Two weeks ago, we'd have been celebrating our 25th wedding anniversary. It called for something special. We thought we had it all planned out.
Early in the summer, my spouse saw one of those TV shows where people go to local restaurants and give their opinions. He made a reservation for a chef's table at one of the restaurants. It sounded wonderful.
Unfortunately, we arrived at the restaurant to find out that they'd closed back in mid-July so that they could give their attention to some other restaurants they own; we discovered this by reading a sign. Why they didn't call people who had reservations is beyond me. We certainly weren't in a mood to go to the other restaurants after being treated shabbily.
We got back in the car: all dressed up and no place to go! We deliberated. Should we go home and make plans for a different day? Go to some place less fancy/expensive?
My spouse said, "I could go for a steak." I agreed. We decided on a high-end steak house, since several were nearby.
We headed to Morton's, near downtown Ft. Lauderdale. We never could figure out how to get to the valet parking, and the garages in the same block had exorbitant rates. So we parked a few blocks away, in a city parking garage.
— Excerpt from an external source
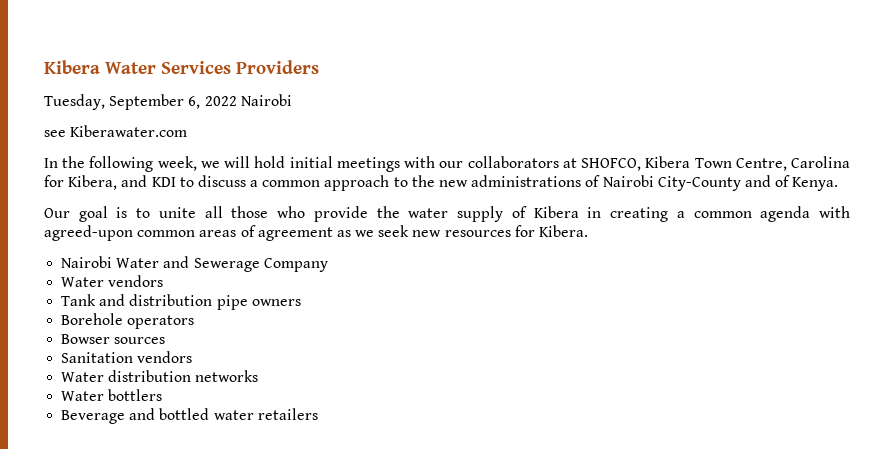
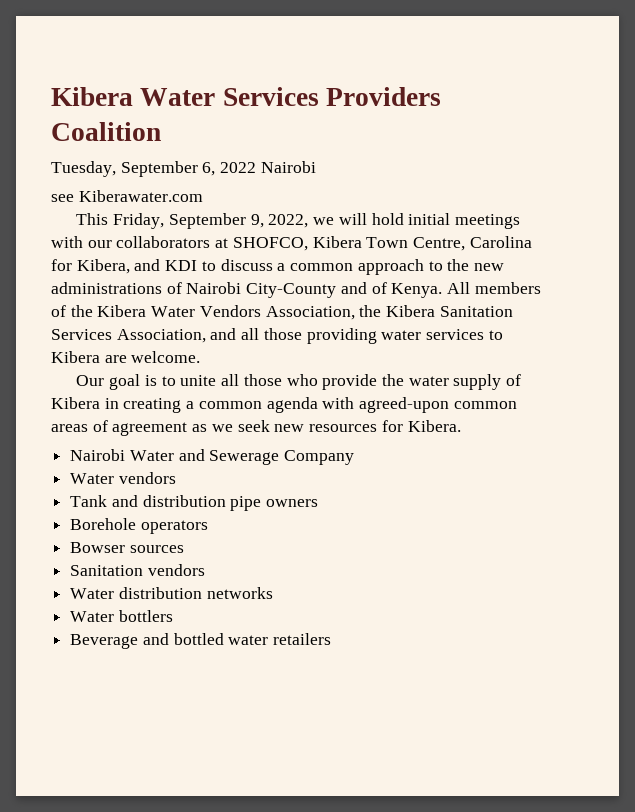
- Kibera Water Services Providers
+ Kibera Water Services Providers Coalition
- In the following week, we will hold initial meetings with our collaborators at SHOFCO, Kibera Town Centre, Carolina for Kibera, and KDI to discuss a common approach to the new administrations of Nairobi City-County and of Kenya.
+ This Friday, September 9, 2022, we will hold initial meetings with our collaborators at SHOFCO, Kibera Town Centre, Carolina for Kibera, and KDI to discuss a common approach to the new administrations of Nairobi City-County and of Kenya. All members of the Kibera Water Vendors Association, the Kibera Sanitation Services Association, and all those providing water services to Kibera are welcome.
As we walked to the restaurant, I said, "This reminds me of our first date."
We had been together for awhile before we went on a real date. We met in college, a tiny school in a small town with very little to do in terms of traditional dating. So, one night, we headed to Columbia, South Carolina, to go to a steakhouse that my then-boyfriend had loved when he went there a year ago.
We got there only to find it was closed. So we went to a different steak place, on a hill with a wall of windows that made me feel like we were dining in a classy treehouse.
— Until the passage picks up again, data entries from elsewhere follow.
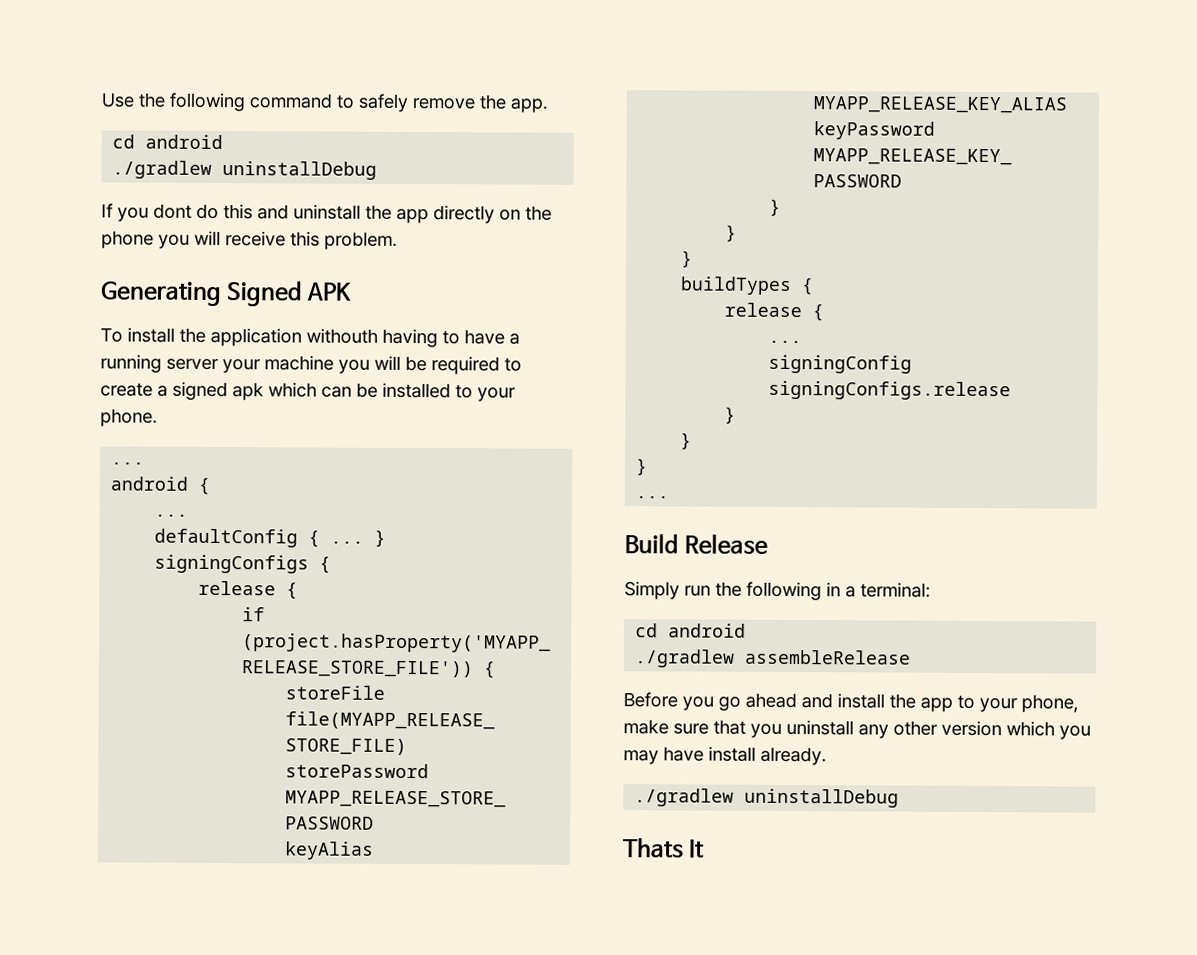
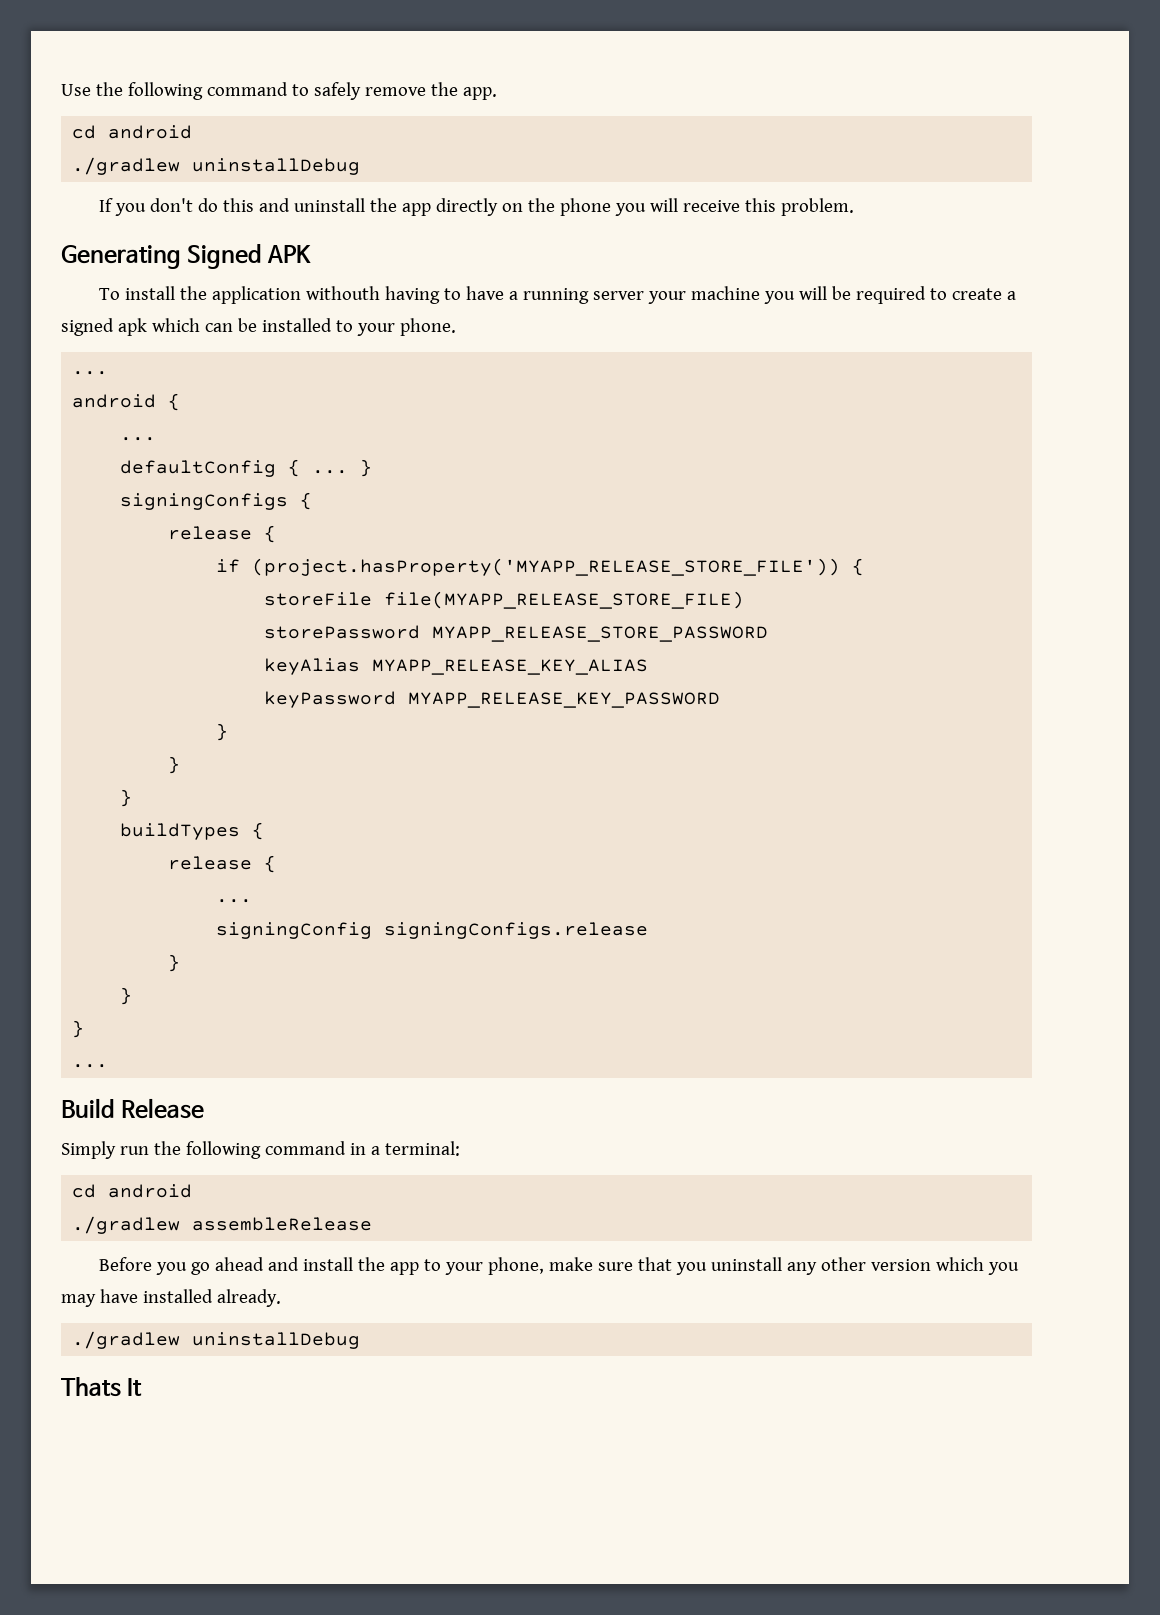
- If you dont do this and uninstall the app directly on the phone you will receive this problem.
+ If you don't do this and uninstall the app directly on the phone you will receive this problem.
- Simply run the following in a terminal:
+ Simply run the following command in a terminal:
- Before you go ahead and install the app to your phone, make sure that you uninstall any other version which you may have install already.
+ Before you go ahead and install the app to your phone, make sure that you uninstall any other version which you may have installed already.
And so there we were, 29 years later, once again headed to a steakhouse when other plans had failed. Then, as now, I was happy at our ability to improvise. I was glad that we didn't blame each other for the ways in which our plans fell apart.
And two weeks ago, as with our first date, we had a lovely evening. Had we just admitted defeat and gone home at the first sign of adversity, we'd have missed out on that. Of course, we might have had a lovely night at home. But I'm glad we came up with an alternate plan.
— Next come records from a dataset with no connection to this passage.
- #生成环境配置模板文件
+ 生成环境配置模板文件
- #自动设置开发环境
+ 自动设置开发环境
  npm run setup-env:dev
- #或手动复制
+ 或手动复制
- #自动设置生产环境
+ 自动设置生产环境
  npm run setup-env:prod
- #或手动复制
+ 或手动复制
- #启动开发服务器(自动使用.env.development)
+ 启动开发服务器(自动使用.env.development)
In so many ways, our anniversary evening seems an apt metaphor for marriage, and perhaps most long-term relationships, from parental to child to friend. We begin with a map and a plan and a way we think the relationship will go. We will likely end up in a land we never envisioned when we started. Along the way, we make revisions and corrections, but we still end up in a different place.
And if we're lucky, we realize that we're just as happy as we would be had we followed the original plan. If we're really lucky, we're even happier than we thought we could be.